(Data for analysis begins)

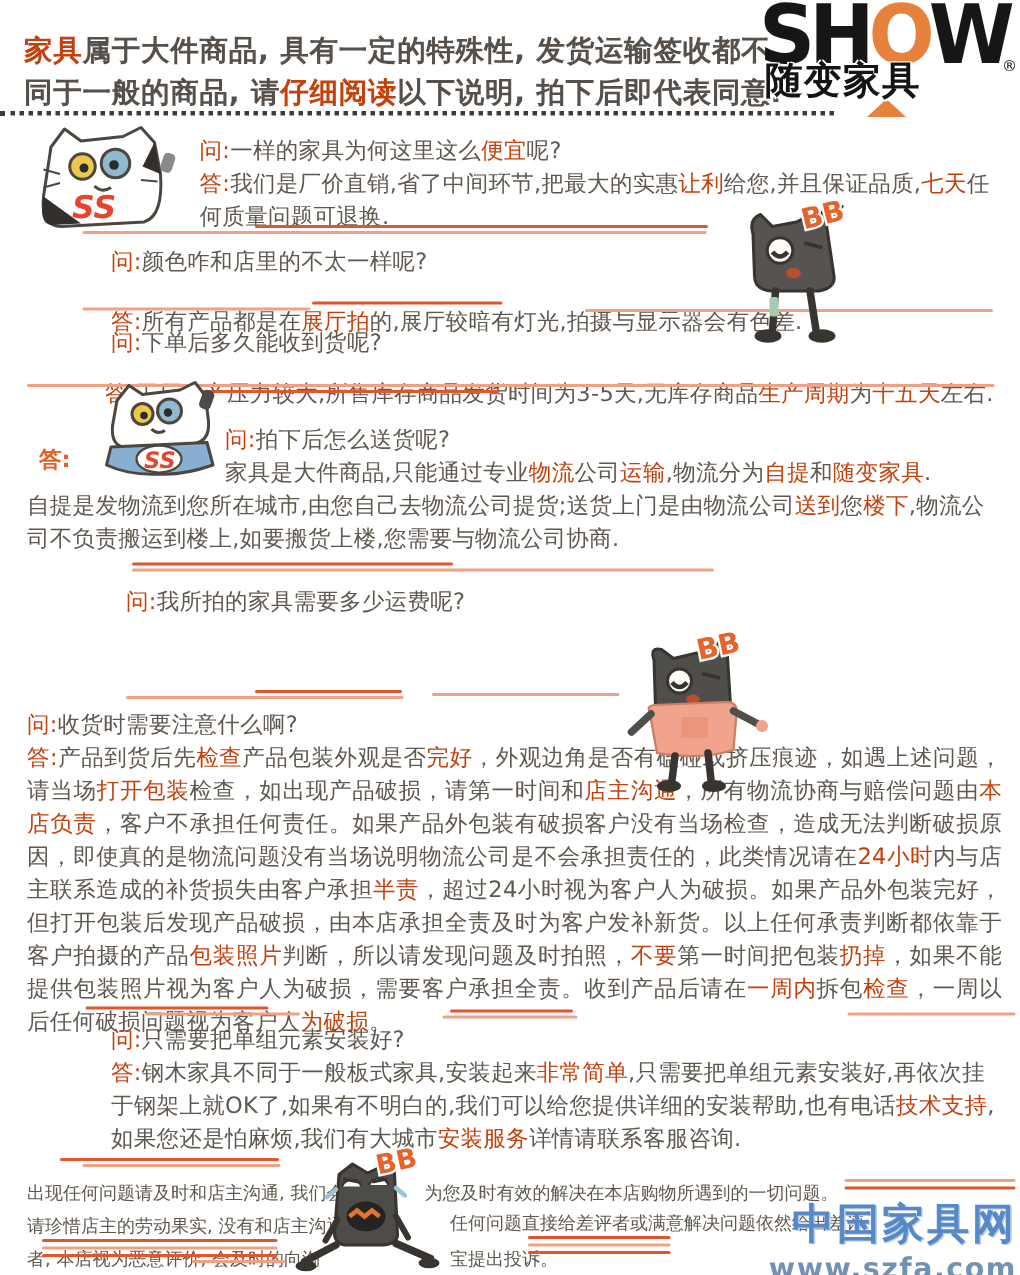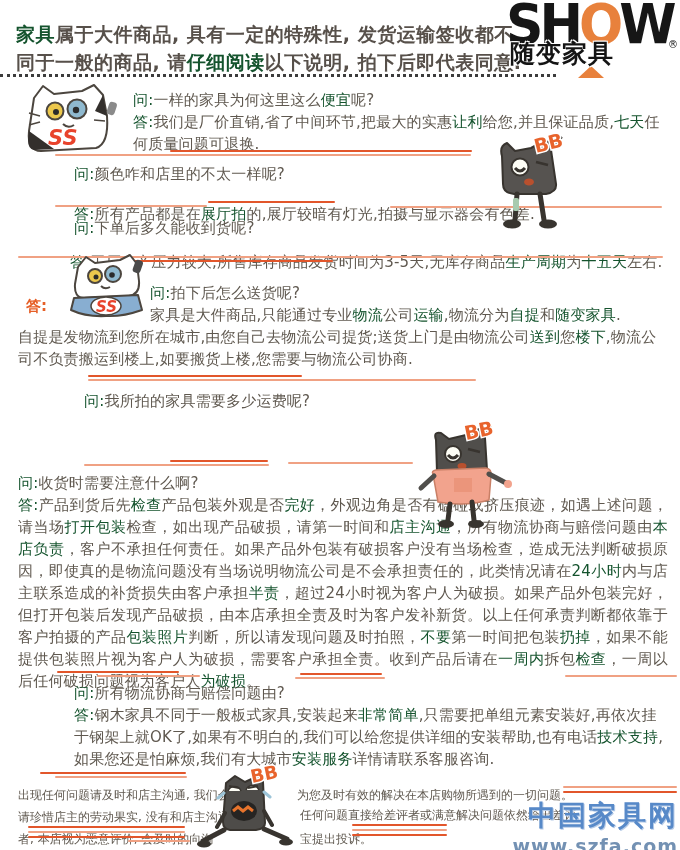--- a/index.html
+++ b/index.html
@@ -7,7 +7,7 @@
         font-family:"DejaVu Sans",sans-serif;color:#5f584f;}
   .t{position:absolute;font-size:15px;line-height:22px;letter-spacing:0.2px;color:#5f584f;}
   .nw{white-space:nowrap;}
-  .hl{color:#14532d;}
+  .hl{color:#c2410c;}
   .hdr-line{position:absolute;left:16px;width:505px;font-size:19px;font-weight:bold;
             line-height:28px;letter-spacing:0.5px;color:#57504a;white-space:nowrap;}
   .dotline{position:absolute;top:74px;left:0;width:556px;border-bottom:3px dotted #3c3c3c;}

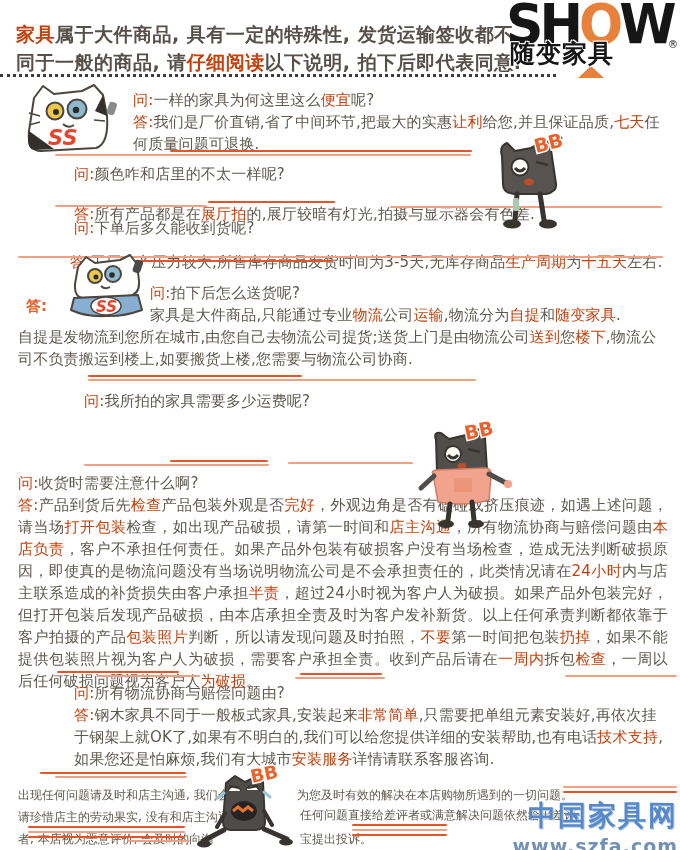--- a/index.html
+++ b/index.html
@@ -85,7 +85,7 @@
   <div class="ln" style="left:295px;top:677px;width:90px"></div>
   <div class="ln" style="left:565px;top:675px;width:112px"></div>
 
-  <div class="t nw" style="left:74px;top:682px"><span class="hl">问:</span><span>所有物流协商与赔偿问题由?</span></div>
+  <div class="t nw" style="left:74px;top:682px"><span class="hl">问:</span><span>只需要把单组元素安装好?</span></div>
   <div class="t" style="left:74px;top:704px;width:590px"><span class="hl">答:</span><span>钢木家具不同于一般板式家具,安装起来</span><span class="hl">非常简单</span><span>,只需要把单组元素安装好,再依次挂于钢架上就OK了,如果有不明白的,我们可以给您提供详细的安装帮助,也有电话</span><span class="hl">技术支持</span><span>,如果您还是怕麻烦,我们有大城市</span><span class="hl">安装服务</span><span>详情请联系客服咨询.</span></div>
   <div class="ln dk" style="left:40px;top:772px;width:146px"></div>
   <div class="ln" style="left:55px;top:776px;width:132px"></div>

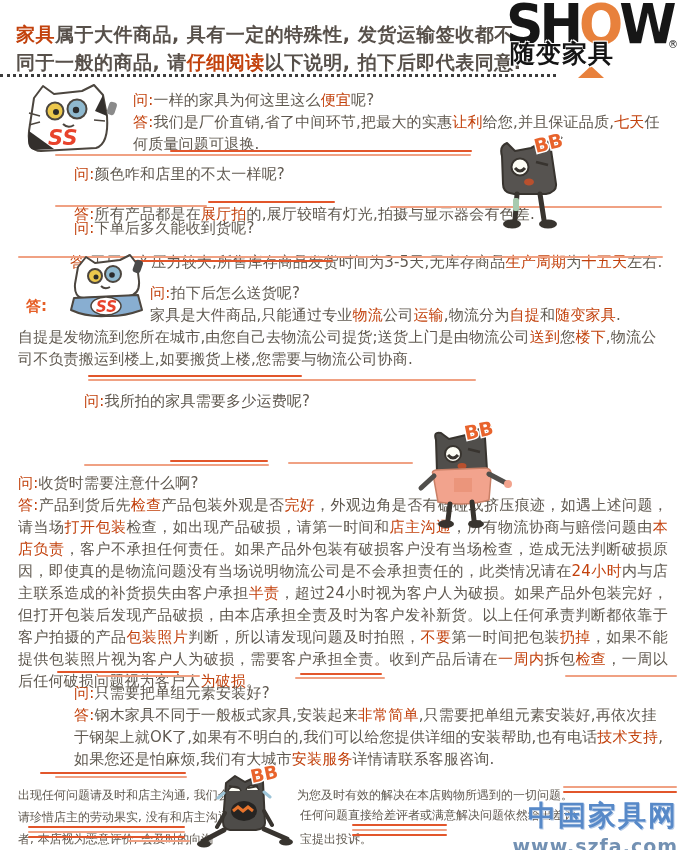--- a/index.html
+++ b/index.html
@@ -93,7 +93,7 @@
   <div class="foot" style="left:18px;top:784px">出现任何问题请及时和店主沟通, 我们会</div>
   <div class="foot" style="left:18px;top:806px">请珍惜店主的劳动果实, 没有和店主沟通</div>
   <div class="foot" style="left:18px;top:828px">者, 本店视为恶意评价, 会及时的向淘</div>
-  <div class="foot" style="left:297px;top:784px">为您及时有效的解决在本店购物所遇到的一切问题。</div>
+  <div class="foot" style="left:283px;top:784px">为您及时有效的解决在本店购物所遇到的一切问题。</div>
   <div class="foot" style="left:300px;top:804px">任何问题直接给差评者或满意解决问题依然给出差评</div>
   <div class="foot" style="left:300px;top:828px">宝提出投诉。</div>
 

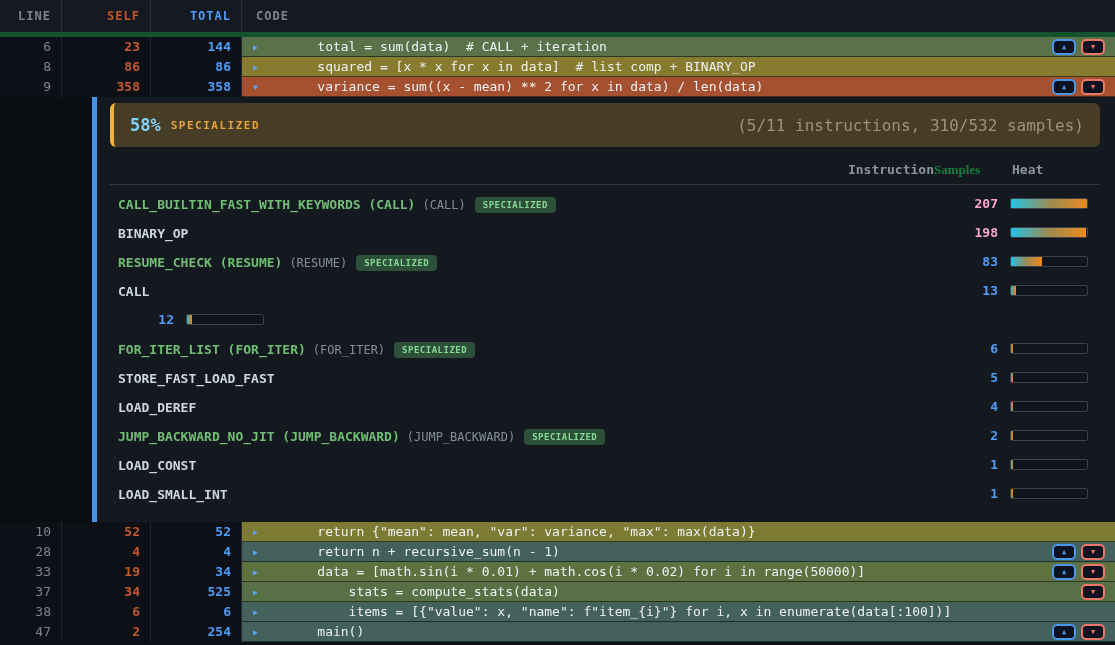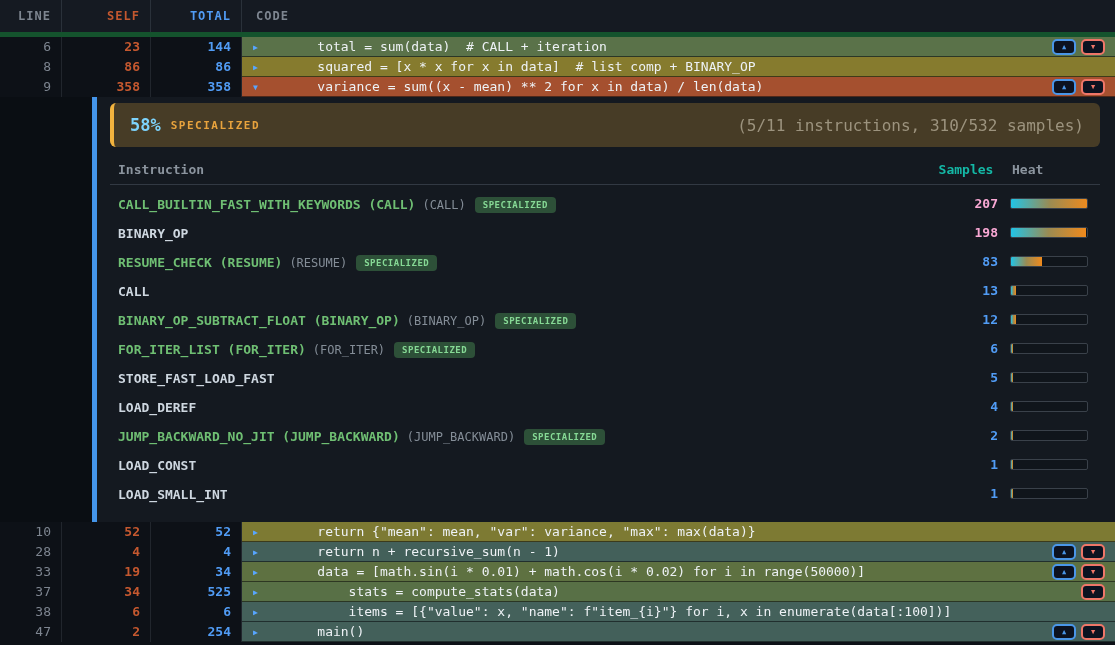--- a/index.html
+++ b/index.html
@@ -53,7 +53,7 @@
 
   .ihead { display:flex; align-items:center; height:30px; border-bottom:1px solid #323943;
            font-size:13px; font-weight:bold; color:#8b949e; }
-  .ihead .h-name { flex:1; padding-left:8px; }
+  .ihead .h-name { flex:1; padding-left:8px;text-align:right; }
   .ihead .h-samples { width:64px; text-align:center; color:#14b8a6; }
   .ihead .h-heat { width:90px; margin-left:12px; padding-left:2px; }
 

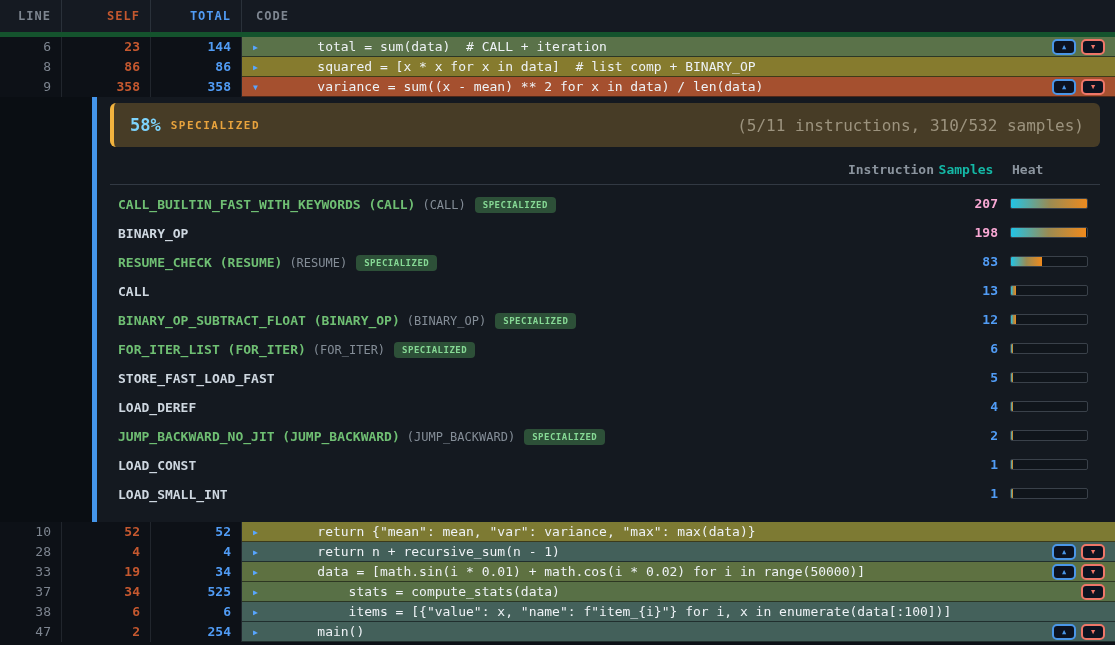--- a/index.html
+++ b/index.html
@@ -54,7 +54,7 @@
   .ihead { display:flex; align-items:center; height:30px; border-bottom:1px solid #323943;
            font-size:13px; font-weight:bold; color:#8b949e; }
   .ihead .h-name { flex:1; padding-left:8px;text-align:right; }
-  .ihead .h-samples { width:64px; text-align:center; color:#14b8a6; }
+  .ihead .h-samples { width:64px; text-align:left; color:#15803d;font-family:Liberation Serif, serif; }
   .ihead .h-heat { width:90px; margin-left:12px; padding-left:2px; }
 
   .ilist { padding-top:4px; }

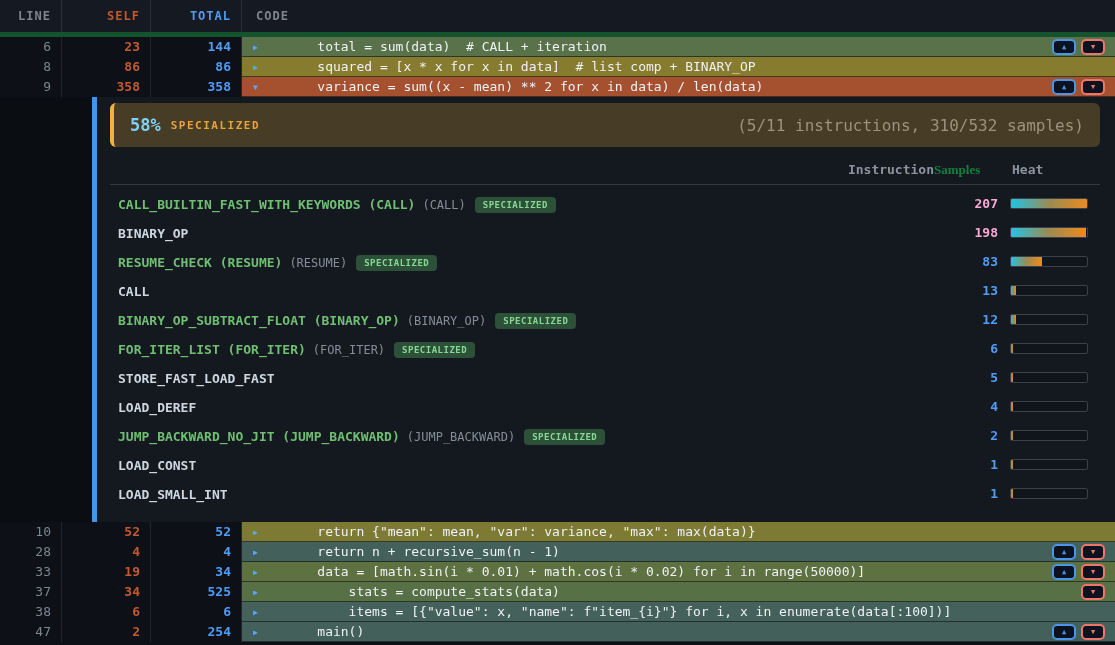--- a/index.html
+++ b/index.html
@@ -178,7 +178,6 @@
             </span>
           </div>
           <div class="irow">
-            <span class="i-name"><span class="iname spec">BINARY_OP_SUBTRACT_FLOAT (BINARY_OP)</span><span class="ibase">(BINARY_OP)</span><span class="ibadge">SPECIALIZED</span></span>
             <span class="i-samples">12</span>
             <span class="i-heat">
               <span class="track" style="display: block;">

(Data for analysis ends)

What the task requires
Although the records contain pictures, print only the rest, exactly as written.

Response to the task
--- a/index.html
+++ b/index.html
@@ -7,7 +7,7 @@
         font-family:"DejaVu Sans",sans-serif;color:#5f584f;}
   .t{position:absolute;font-size:15px;line-height:22px;letter-spacing:0.2px;color:#5f584f;}
   .nw{white-space:nowrap;}
-  .hl{color:#14532d;}
+  .hl{color:#c2410c;}
   .hdr-line{position:absolute;left:16px;width:505px;font-size:19px;font-weight:bold;
             line-height:28px;letter-spacing:0.5px;color:#57504a;white-space:nowrap;}
   .dotline{position:absolute;top:74px;left:0;width:556px;border-bottom:3px dotted #3c3c3c;}

--- a/index.html
+++ b/index.html
@@ -85,7 +85,7 @@
   <div class="ln" style="left:295px;top:677px;width:90px"></div>
   <div class="ln" style="left:565px;top:675px;width:112px"></div>
 
-  <div class="t nw" style="left:74px;top:682px"><span class="hl">问:</span><span>所有物流协商与赔偿问题由?</span></div>
+  <div class="t nw" style="left:74px;top:682px"><span class="hl">问:</span><span>只需要把单组元素安装好?</span></div>
   <div class="t" style="left:74px;top:704px;width:590px"><span class="hl">答:</span><span>钢木家具不同于一般板式家具,安装起来</span><span class="hl">非常简单</span><span>,只需要把单组元素安装好,再依次挂于钢架上就OK了,如果有不明白的,我们可以给您提供详细的安装帮助,也有电话</span><span class="hl">技术支持</span><span>,如果您还是怕麻烦,我们有大城市</span><span class="hl">安装服务</span><span>详情请联系客服咨询.</span></div>
   <div class="ln dk" style="left:40px;top:772px;width:146px"></div>
   <div class="ln" style="left:55px;top:776px;width:132px"></div>

--- a/index.html
+++ b/index.html
@@ -93,7 +93,7 @@
   <div class="foot" style="left:18px;top:784px">出现任何问题请及时和店主沟通, 我们会</div>
   <div class="foot" style="left:18px;top:806px">请珍惜店主的劳动果实, 没有和店主沟通</div>
   <div class="foot" style="left:18px;top:828px">者, 本店视为恶意评价, 会及时的向淘</div>
-  <div class="foot" style="left:297px;top:784px">为您及时有效的解决在本店购物所遇到的一切问题。</div>
+  <div class="foot" style="left:283px;top:784px">为您及时有效的解决在本店购物所遇到的一切问题。</div>
   <div class="foot" style="left:300px;top:804px">任何问题直接给差评者或满意解决问题依然给出差评</div>
   <div class="foot" style="left:300px;top:828px">宝提出投诉。</div>
 

--- a/index.html
+++ b/index.html
@@ -53,7 +53,7 @@
 
   .ihead { display:flex; align-items:center; height:30px; border-bottom:1px solid #323943;
            font-size:13px; font-weight:bold; color:#8b949e; }
-  .ihead .h-name { flex:1; padding-left:8px; }
+  .ihead .h-name { flex:1; padding-left:8px;text-align:right; }
   .ihead .h-samples { width:64px; text-align:center; color:#14b8a6; }
   .ihead .h-heat { width:90px; margin-left:12px; padding-left:2px; }
 

--- a/index.html
+++ b/index.html
@@ -54,7 +54,7 @@
   .ihead { display:flex; align-items:center; height:30px; border-bottom:1px solid #323943;
            font-size:13px; font-weight:bold; color:#8b949e; }
   .ihead .h-name { flex:1; padding-left:8px;text-align:right; }
-  .ihead .h-samples { width:64px; text-align:center; color:#14b8a6; }
+  .ihead .h-samples { width:64px; text-align:left; color:#15803d;font-family:Liberation Serif, serif; }
   .ihead .h-heat { width:90px; margin-left:12px; padding-left:2px; }
 
   .ilist { padding-top:4px; }

--- a/index.html
+++ b/index.html
@@ -178,7 +178,6 @@
             </span>
           </div>
           <div class="irow">
-            <span class="i-name"><span class="iname spec">BINARY_OP_SUBTRACT_FLOAT (BINARY_OP)</span><span class="ibase">(BINARY_OP)</span><span class="ibadge">SPECIALIZED</span></span>
             <span class="i-samples">12</span>
             <span class="i-heat">
               <span class="track" style="display: block;">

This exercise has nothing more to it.